When Indian international leaders are called to global meetings, they could be dining next to a non-vegetarian and unless they learned the skill of tolerance back home in India, they would freak out.
Indian students and software engineers live abroad globally and need adjusting skills to adapt to the non-vegetarians, as they can’t go ask for separate tables when they are discussing important issues over a meal, I mean, they can, but that will limit their own interexchange and dynamics.
Yogi Adityanath imposed a ban on meat, liquor sale in Mathura instructing that traders can sell only milk instead; raising a furore, because it’s not just a question of food, it is a pattern of a government who is invading the four walls of homes, dictating into lives, which is against the spirit of the Constitution of India, a democratic nation.
A UP BJP official told The Print.“It has been a demand from the party’s local unit for a long time. Meat and liquor trading should be banned in those areas where we have famous temples. Now, our government is going to fulfill this. It will help our politics because several of our MLAs promised this during the 2017 polls. We will also try for such a demand in other places too.”
The violent lynching these last years conducted by gau rakshas (saviors and protectors of cows) shocked the nation. In this terrible tirade, the gau rakshas launched out in hate speech and lynched often of a person who was innocent. Mobs could charge on an individual, claiming they were beef eaters and quite a number of men were tortured, shown on videos that went viral, beaten to death, many hanged in villages, just on the suspicion that they were selling cows for beef, whereas most of these people were Muslim farmers.
There are six fundamental rights (Article 12 – 35) recognized by the Indian Constitution: the right to equality (Articles 14-18), the right to freedom (Articles 19-22), the right against exploitation (Articles 23-24), the right to freedom of religion (Articles 25-28), cultural and educational rights (Articles 29-30) and the right to constitutional remedies (Article 32 and 226).
Included in these rights is every person has every right to eat whatever they want within the four walls of their house.

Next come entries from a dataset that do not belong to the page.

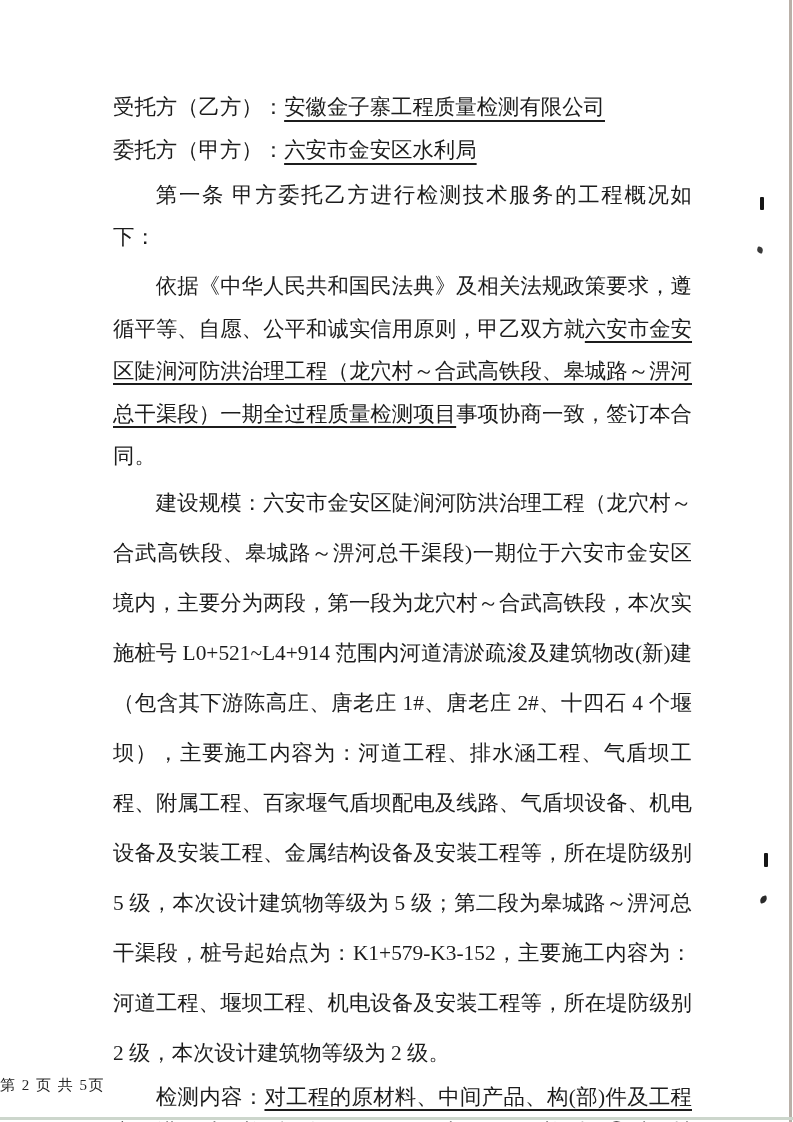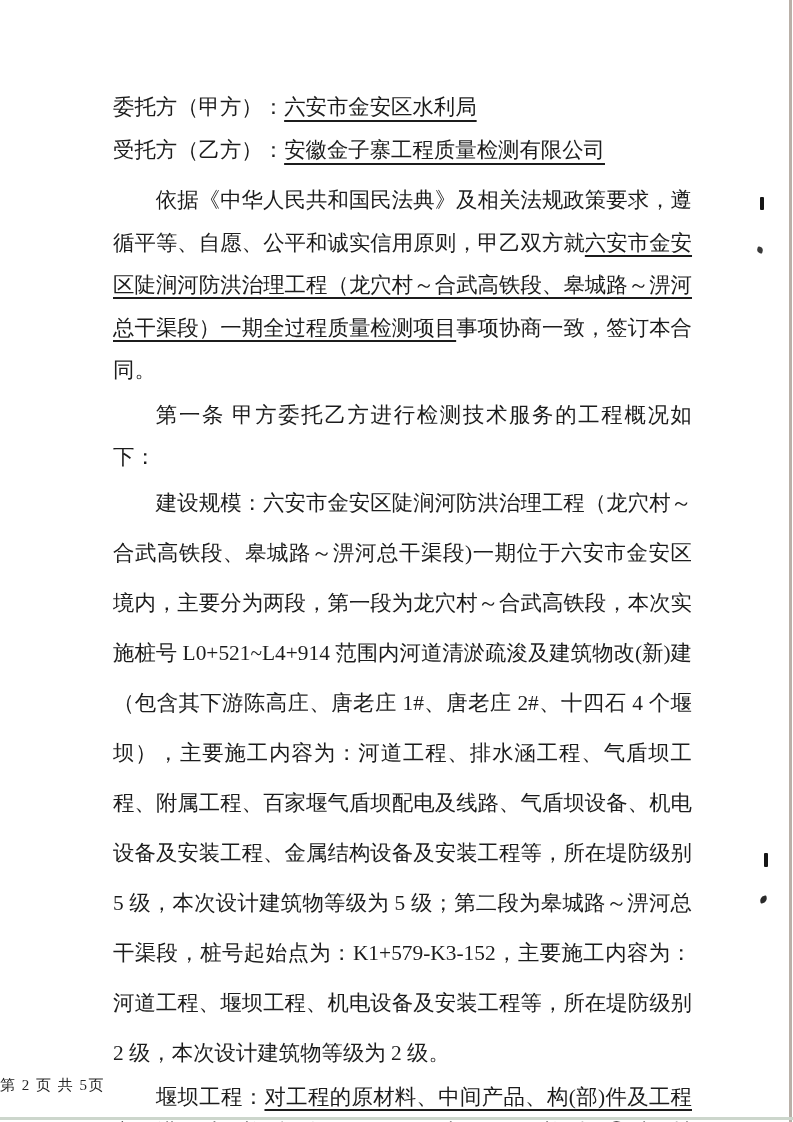--- a/index.html
+++ b/index.html
@@ -98,31 +98,31 @@
   .a3 { left: 764px; top: 853px; width: 4px; height: 14px; border-radius: 1px; }
   .a4 { left: 760px; top: 896px; width: 7px; height: 7px; background: #2a2a2a; border-radius: 5px 1px 5px 1px; transform: rotate(-12deg); }
 </style>
 </head>
 <body>
 
 <div class="page">
 
   <div class="content">
 
+    <p class="party-line"><span>受托方（乙方）：</span><span class="uval">安徽金子寨工程质量检测有限公司</span></p>
+
     <p class="party-line"><span>委托方（甲方）：</span><span class="uval">六安市金安区水利局</span></p>
 
-    <p class="party-line"><span>受托方（乙方）：</span><span class="uval">安徽金子寨工程质量检测有限公司</span></p>
+    <p class="para para-clause">第一条  甲方委托乙方进行检测技术服务的工程概况如下：</p>
 
     <p class="para para-intro"><span>依据《中华人民共和国民法典》及相关法规政策要求，遵循平等、自愿、公平和诚实信用原则，甲乙双方就</span><span class="u">六安市金安区陡涧河防洪治理工程（龙穴村～合武高铁段、皋城路～淠河总干渠段）一期全过程质量检测项目</span><span>事项协商一致，签订本合同。</span></p>
 
-    <p class="para para-clause">第一条  甲方委托乙方进行检测技术服务的工程概况如下：</p>
-
     <p class="para para-scale">建设规模：六安市金安区陡涧河防洪治理工程（龙穴村～合武高铁段、皋城路～淠河总干渠段)一期位于六安市金安区境内，主要分为两段，第一段为龙穴村～合武高铁段，本次实施桩号 L0+521~L4+914 范围内河道清淤疏浚及建筑物改(新)建（包含其下游陈高庄、唐老庄 1#、唐老庄 2#、十四石 4 个堰坝），主要施工内容为：河道工程、排水涵工程、气盾坝工程、附属工程、百家堰气盾坝配电及线路、气盾坝设备、机电设备及安装工程、金属结构设备及安装工程等，所在堤防级别 5 级，本次设计建筑物等级为 5 级；第二段为皋城路～淠河总干渠段，桩号起始点为：K1+579-K3-152，主要施工内容为：河道工程、堰坝工程、机电设备及安装工程等，所在堤防级别 2 级，本次设计建筑物等级为 2 级。</p>
 
-    <p class="para para-inspect"><span>堰坝工程：</span><span class="u">对工程的原材料、中间产品、构(部)件及工程实体进行质量检测，包括但不限于以下项目的检测：①对原材料、中间产品、构(部)件、金属结构、机电设备等进行检查、测量、试验、度量；②对堤防及建筑物的基础处理、土方填筑质量、结构混凝土强度、混凝土结构中钢筋间距及保护层厚度、结构物外观尺寸和金属结构及机电设备及安装、水土保持工程、道路及桥</span></p>
+    <p class="para para-inspect"><span>检测内容：</span><span class="u">对工程的原材料、中间产品、构(部)件及工程实体进行质量检测，包括但不限于以下项目的检测：①对原材料、中间产品、构(部)件、金属结构、机电设备等进行检查、测量、试验、度量；②对堤防及建筑物的基础处理、土方填筑质量、结构混凝土强度、混凝土结构中钢筋间距及保护层厚度、结构物外观尺寸和金属结构及机电设备及安装、水土保持工程、道路及桥</span></p>
 
   </div>
 
   <div class="footer">第 2 页 共 5页</div>
 
   <div class="artifact a1"></div>
   <div class="artifact a2"></div>
   <div class="artifact a3"></div>
   <div class="artifact a4"></div>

It is imperative to remember that food we eat is a cultural pattern according to tradition, living circumstances, climate, geographical locations, determining the individuality of every human since time immemorial, it also greatly depends on our generational habits, our ethnicities, where we live, and how we were brought up. This is the quintessential part of people’s history, lifestyle, individuality, and cuisine there of their choices.
I personally stopped eating meat myself, but I do not judge those who do. It is not only a personal choice if they are a vegetarian or nonvegetarian, but it goes deep back centuries into culture and regions where people lived and as I said, people who lived in Nordic cold regions or deserts did not grow vegetables and cultures evolved accordingly. If the Creator wanted it differently, vegetables would have been arranged around the globe. It is intolerant to condemn others for what they eat as ethnicity is as old as the Earth and life conditions. Also while some vegetarians declare that non-vegetarians are more violent and lustful, observing the recent violence and lynching and rapings by certain “vegetarians”, this has not proved to be true. Our behavior stems from our environment, upbringing, beliefs, and natural nature of goodness and DNA more than what we eat.
Please, let’s be kind, gracious, and do not condemn and hurt those with different eating habits. As long as there is Earth, Sun, Planets, Seasons, Grain, Harvest until this Earth passes away, people will have different food habits, so we need to respect and honor one another.